> ABOUT THIS TASK
Starting with the line that contains "(198, 250) none", copy every remaining line of the data below exactly, the last one included.
+++++
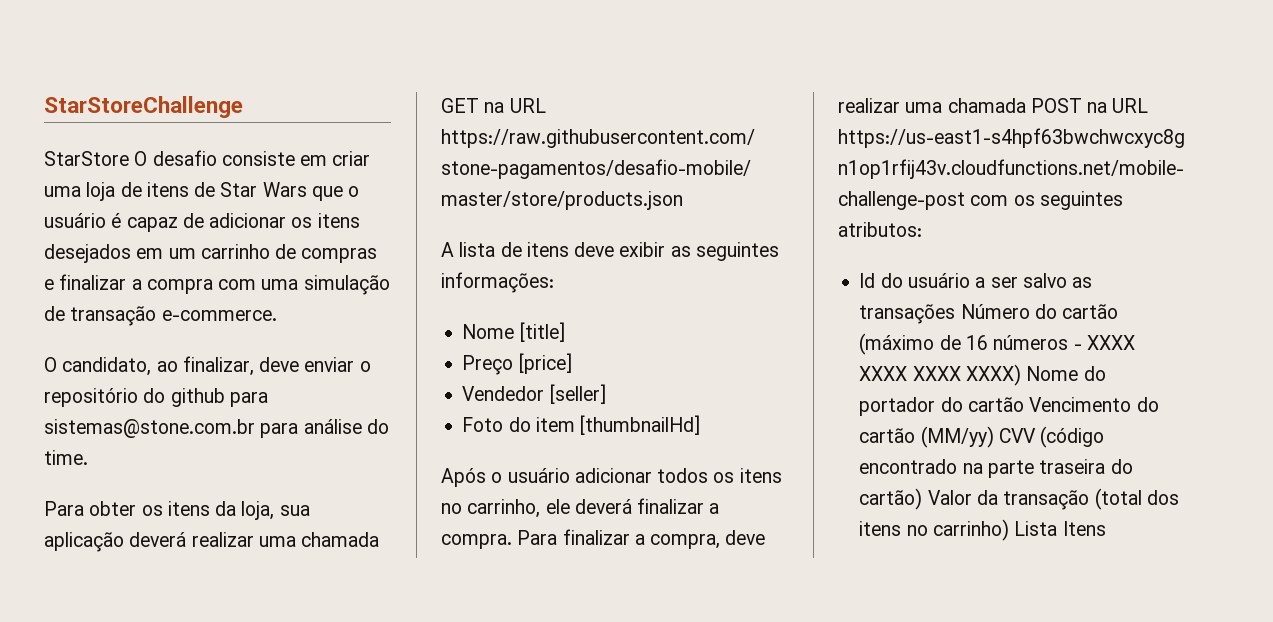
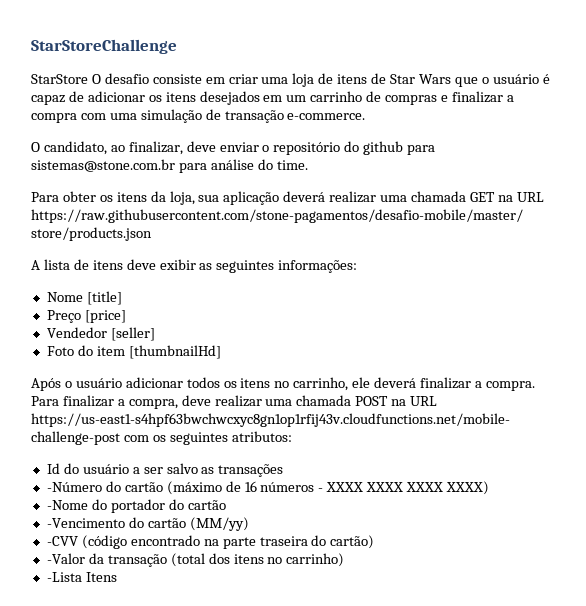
[960,304,1030,319] Número -> [46,482,102,492] // -Número
[1026,366,1079,381] Nome -> [46,500,88,510] // -Nome
[1029,397,1132,412] Vencimento -> [46,518,125,528] // -Vencimento
[998,428,1036,443] CVV -> [46,536,78,546] // -CVV
[927,490,972,505] Valor -> [46,553,85,564] // -Valor
[1014,521,1058,536] Lista -> [46,572,82,582] // -Lista

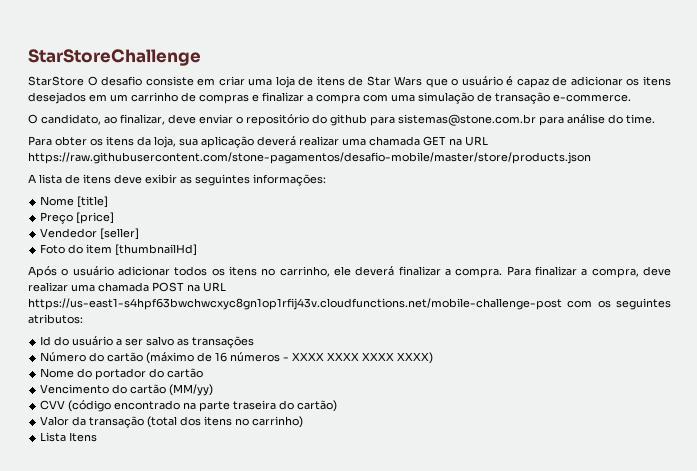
[46,482,102,492] -Número -> [40,352,87,362] Número
[46,500,88,510] -Nome -> [40,368,75,378] Nome
[46,518,125,528] -Vencimento -> [40,384,110,394] Vencimento
[46,536,78,546] -CVV -> [40,400,66,410] CVV
[46,553,85,564] -Valor -> [40,416,70,426] Valor
[46,572,82,582] -Lista -> [40,432,67,442] Lista

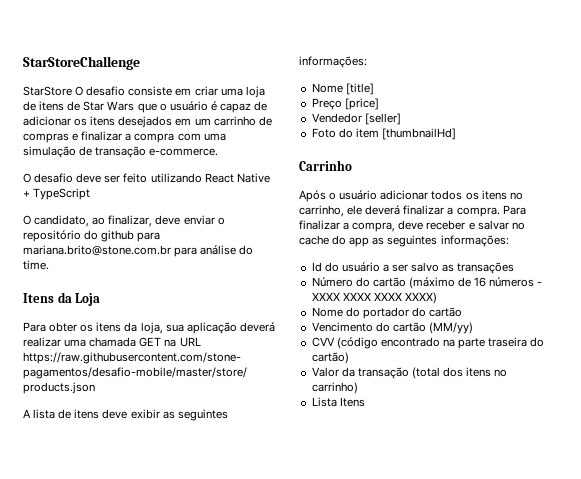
(631, 98) none -> [23,173,270,183] [23,188,91,200] // O desafio deve ser feito utilizando React Native + TypeScript
[398,114,536,126] sistemas@stone.com.br -> [23,245,171,256] mariana.brito@stone.com.br
(655, 119) none -> [23,292,101,306] // Itens da Loja
(198, 250) none -> [299,160,352,171] // Carrinho
[28,282,226,292] [28,298,672,310] [28,314,83,324] realizar uma chamada POST na URL https://us-east1-s4hpf63bwchwcxyc8gn1op1rfij43v.cloudfunctions.net/mobile-challenge-post com os seguintes atributos: -> [426,220,525,230] [299,235,509,247] receber e salvar no cache do app as seguintes informações:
+++++
> RESPONSE
(198, 250) none -> [299,160,352,171] // Carrinho
[28,282,226,292] [28,298,672,310] [28,314,83,324] realizar uma chamada POST na URL https://us-east1-s4hpf63bwchwcxyc8gn1op1rfij43v.cloudfunctions.net/mobile-challenge-post com os seguintes atributos: -> [426,220,525,230] [299,235,509,247] receber e salvar no cache do app as seguintes informações:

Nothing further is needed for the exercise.